Lewis believes that the North Koreans went about building their nuclear program differently than some other nuclear powers. Instead of beginning with an implosion device — a bomb using highly enriched uranium — they strove to build small, compact plutonium bombs.

Plutonium bombs are significantly more powerful than bombs that use highly enriched uranium, and the fact that they have achieved a certain level of dependability with these weapons means that any attack on their facilities could precipitate a launch where at least a few of their missiles would get through to devastate some cities.

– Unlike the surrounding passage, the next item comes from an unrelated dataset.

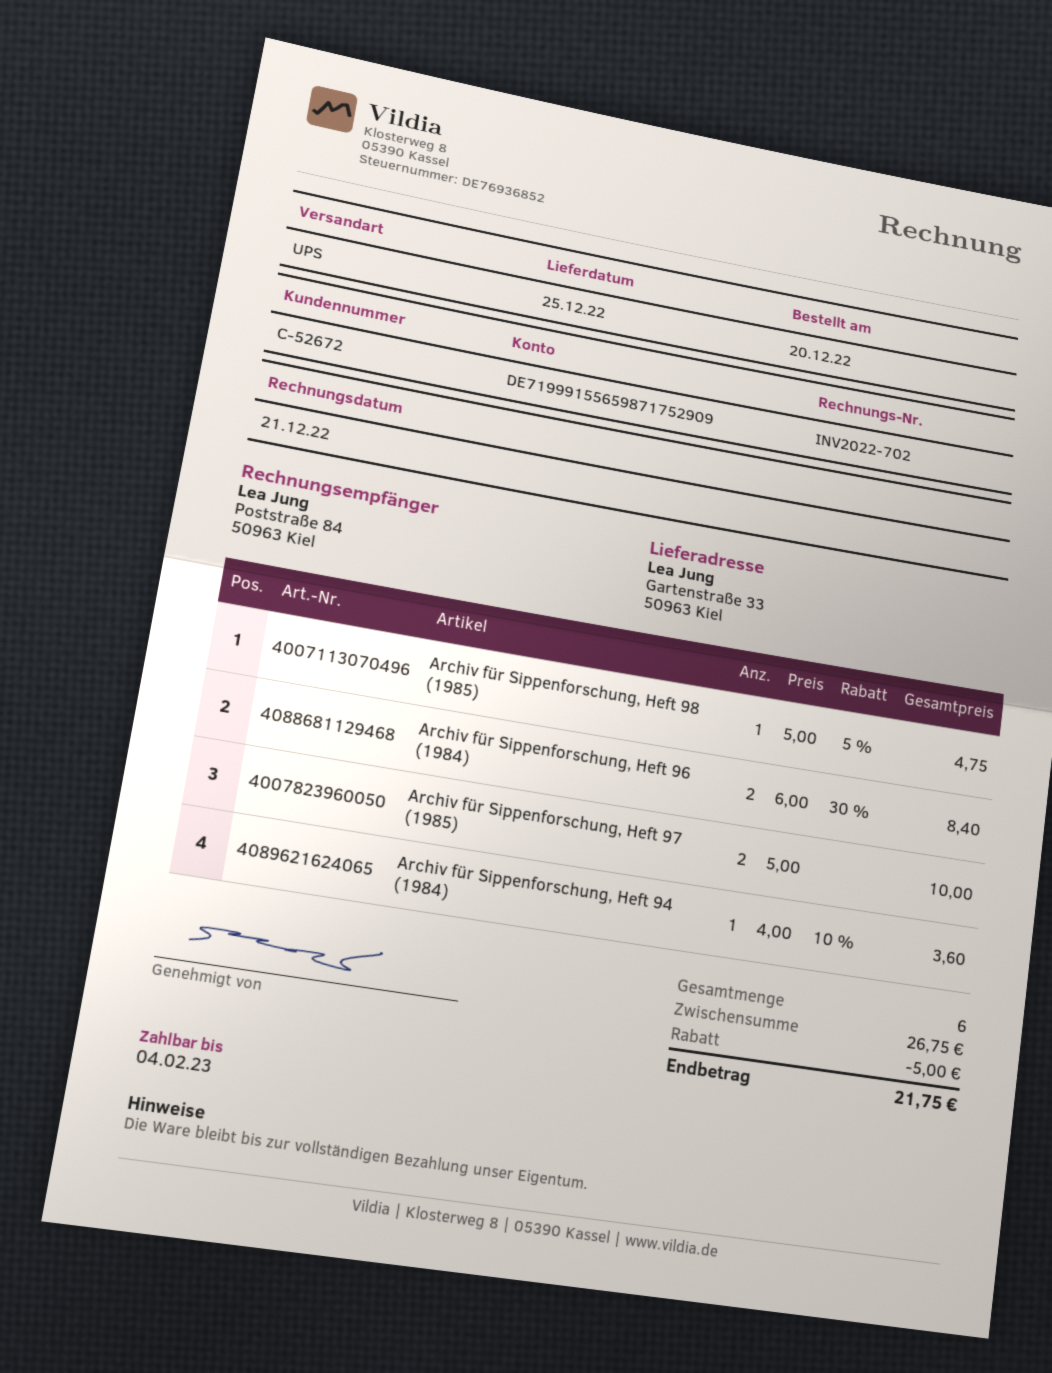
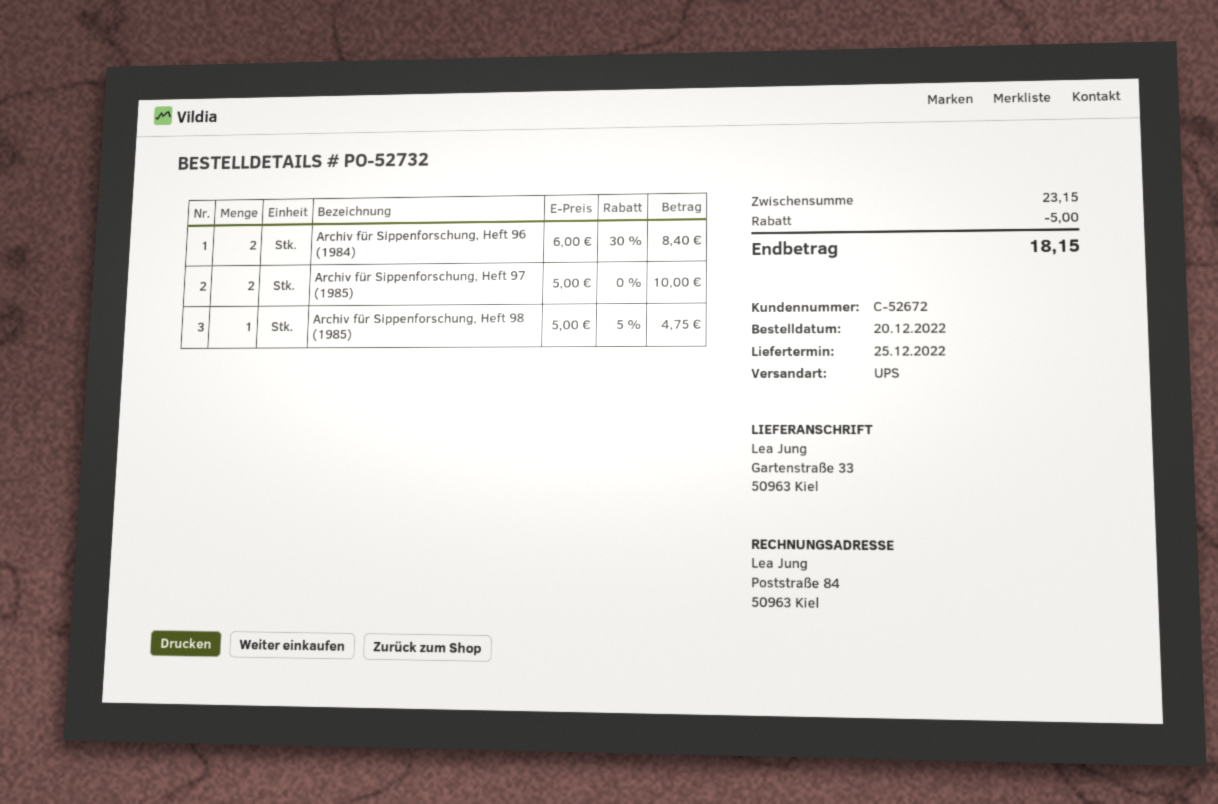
Archiv für Sippenforschung, Heft 94 (1984): 1 x 4.00 - 10% = 3.60 -> none
subtotal: 26.75 -> 23.15
total: 21.75 -> 18.15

What makes this analysis so troubling is that Lewis used to analyze the progress of rogue-regime nuclear programs for a living and was an expert at reading between the lines of intelligence assessments and other data to find what others may have missed.

The fact that North Korea’s nuclear weapons used less fissile material than we expected helps explain the second judgment that North Korea has more bombs than is usually reported. The defector claimed that North Korea’s first nuclear weapon contained only 4 kilograms of the limited supply of plutonium North Korea made, and continues to make, at its reactor at Yongbyon. (For a long while, experts claimed the reactor was not operating when thermal images plainly showed that it was.) The North Koreans themselves claimed the first test used only 2 kilograms of plutonium. Those claims struck many people, including me, as implausible at first. But they were only implausible in the sense that such a device would probably fail when tested — and the first North Korean test did fail. The problem is North Korea kept trying, and its later tests succeeded.

We also must take seriously that North Korea has perhaps stretched its supply of plutonium by integrating some high-enriched uranium into each bomb and developing all-uranium designs. North Korea has an unknown capacity to make highly enriched uranium. We’ve long noticed that the single facility that North Korea has shown off to outsiders seems smaller than North Korea’s newly renovated capacity to mine and mill uranium; we naturally wondered where all that extra uranium is going.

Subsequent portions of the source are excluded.